For a long time now, I’ve been praying about this situation. You would assume that I’d be praying to stay in Idaho, that somehow we could find a way to stay here, that some awesome job came up that he couldn’t pass up. But I don‘t. I pray that God would put us where we’re supposed to be, whether that be Idaho, North Dakota, or Africa. Whatever, just let me know what we’re supposed to do! Now, I don’t get stingray’s in the sky type of messages or anything, but I am starting to feel that we are supposed to move. That my fears are just that. Fear. Maybe I cant see clearly enough through my fear to see what might just be a really good thing for our family.
And ND cant be all THAT bad. Sure, they have miserable nasty winters (that, coming from a Utahn/Idahoan…..), sure, it’s middle of nowhere. But at least Dickinson is actually on the ND map. My little town here in Idaho isn’t! Lol!
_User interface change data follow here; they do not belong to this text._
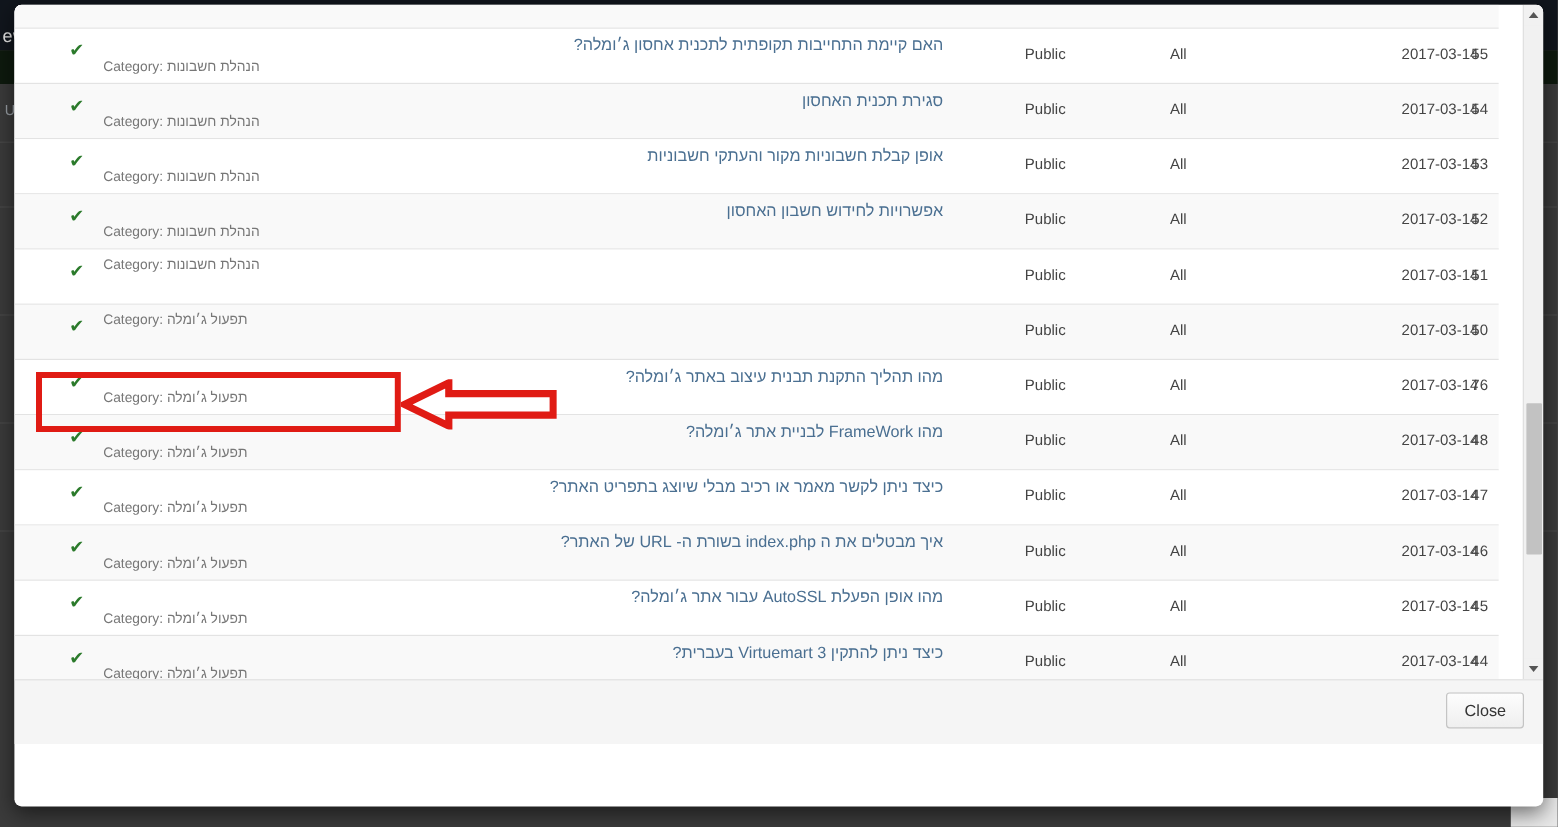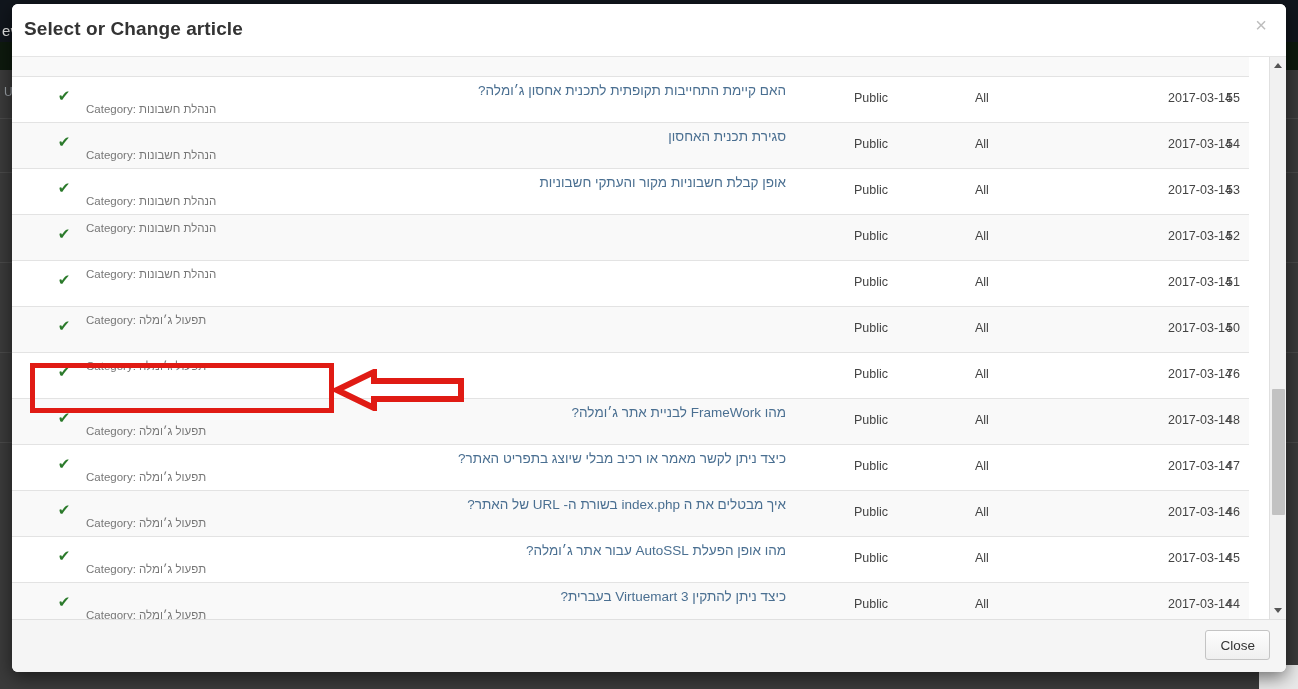--- a/index.html
+++ b/index.html
@@ -329,10 +329,6 @@
 
 <div id="modal">
 
-  <div id="modal-header">
-    <div id="modal-title">Select or Change article</div>
-    <button id="modal-close-x">×</button>
-  </div>
 
   <div id="modal-body">
 

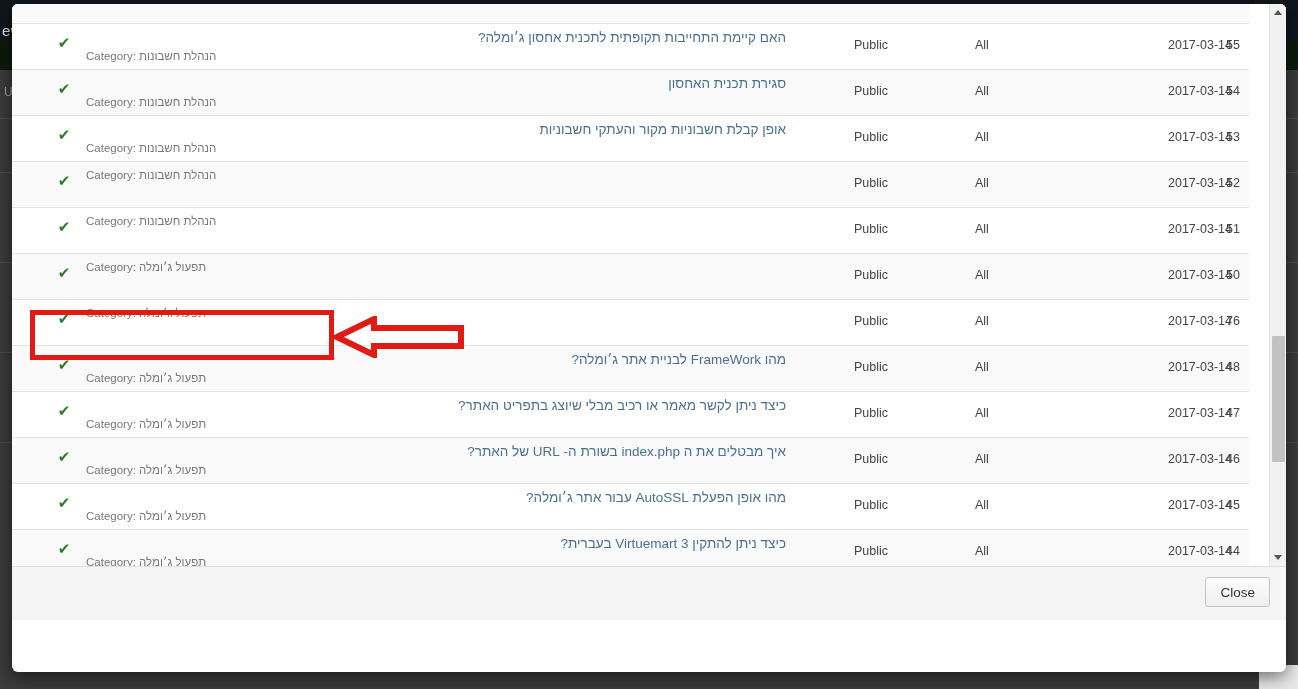--- a/index.html
+++ b/index.html
@@ -377,6 +377,7 @@
           <div class="art-row stripe">
             <span class="chk">✔</span>
             <div class="art-main">
+              <a class="art-title">אפשרויות לחידוש חשבון האחסון</a>
               <span class="art-cat">Category: הנהלת חשבונות</span>
             </div>
             <span class="col-access">Public</span>

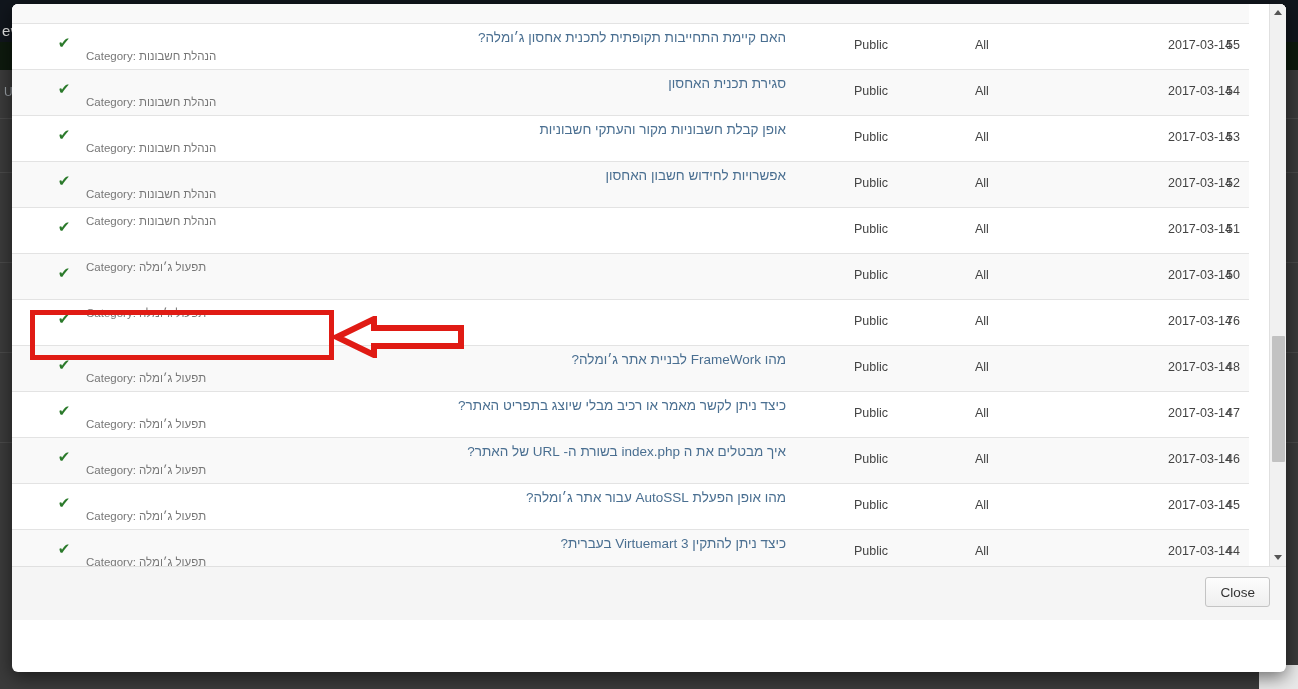--- a/index.html
+++ b/index.html
@@ -408,6 +408,7 @@
           <div class="art-row">
             <span class="chk">✔</span>
             <div class="art-main">
+              <a class="art-title">מהו תהליך התקנת תבנית עיצוב באתר ג׳ומלה?</a>
               <span class="art-cat">Category: תפעול ג׳ומלה</span>
             </div>
             <span class="col-access">Public</span>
So I’m starting to push the fear aside and concentrate on the great possibilities. Getting a little excited and maybe even starting to embrace it. It’s still small town living, so my boys will have the benefit of growing up “country”. It’s still got great hunting. Maybe even better hunting! (Other than the elk. We’ll still have to come to ID or MT for that! ;)) Dickinson actually sounds like a neat place to live from the research I've done. Now I am actually starting looking forward to exploring a new place. Making new friends, seeing new places.
So my house is going to be listed soon. We’ve found one in ND that we are looking into buying. It’s looking like it’s really going to happen. It will be our BIGGEST new thing for 2011!!
Even though I'm sad you're moving away I'm actually really glad you're moving to be with Chuck! I've always wondered how you two have been able to keep it all up with him being gone so much! Your kids need it as much as you do.. I guess its just a longer road trip to come see you! Be excited for this new adventure! think of the new houses you'll get to think about buying! and a cute girls room you can make.. and most importantly dream of someone doing the chores for you!!!!
ReplyDeleteWow Crystal - I can totally relate. Pretty much everything you wrote is how I felt and what we went through in 2009. Only difference was i got mentally prepared for CT and was thrown into VA. I'm sure you'll find things you love abut ND and will make awesome new friends! We'll miss you though!